Problem statement: All records, minus the pictures: write them out exactly.

Given data:

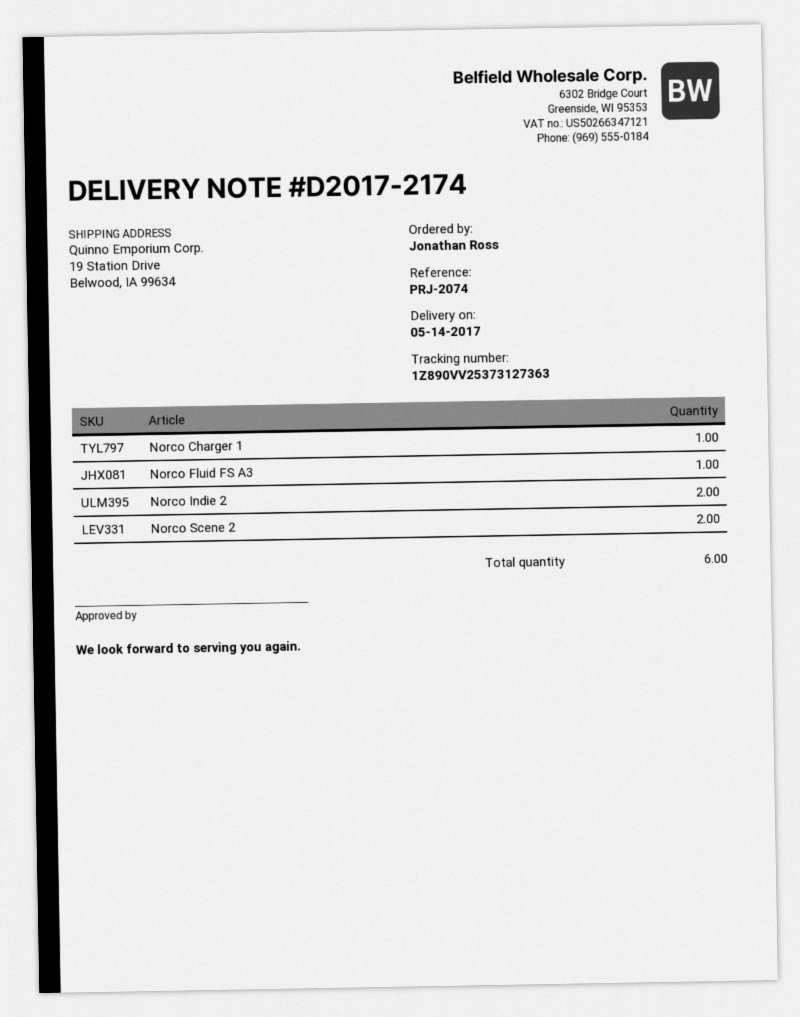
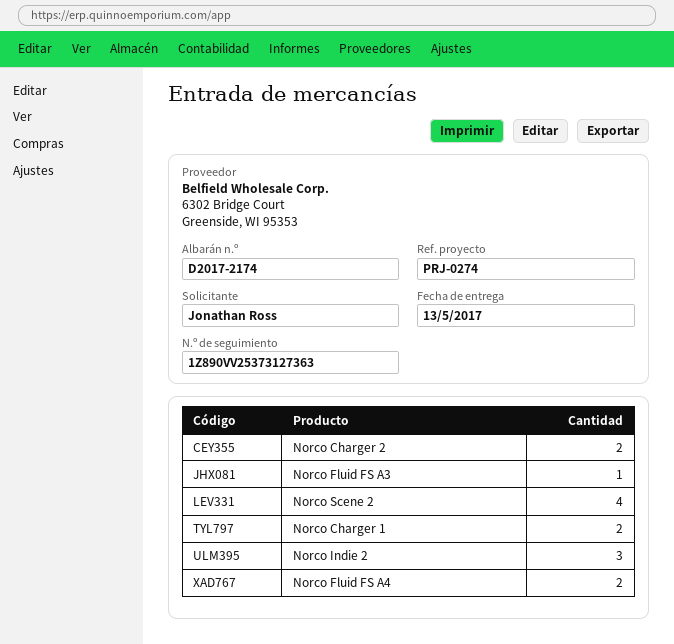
delivery date: 2017-05-14 -> 2017-05-13
reference: PRJ-2074 -> PRJ-0274
Norco Charger 1: 1 -> 2
Norco Indie 2: 2 -> 3
Norco Scene 2: 2 -> 4
Norco Charger 2: none -> 2
Norco Fluid FS A4: none -> 2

Exercise result:
delivery date: 2017-05-14 -> 2017-05-13
reference: PRJ-2074 -> PRJ-0274
Norco Charger 1: 1 -> 2
Norco Indie 2: 2 -> 3
Norco Scene 2: 2 -> 4
Norco Charger 2: none -> 2
Norco Fluid FS A4: none -> 2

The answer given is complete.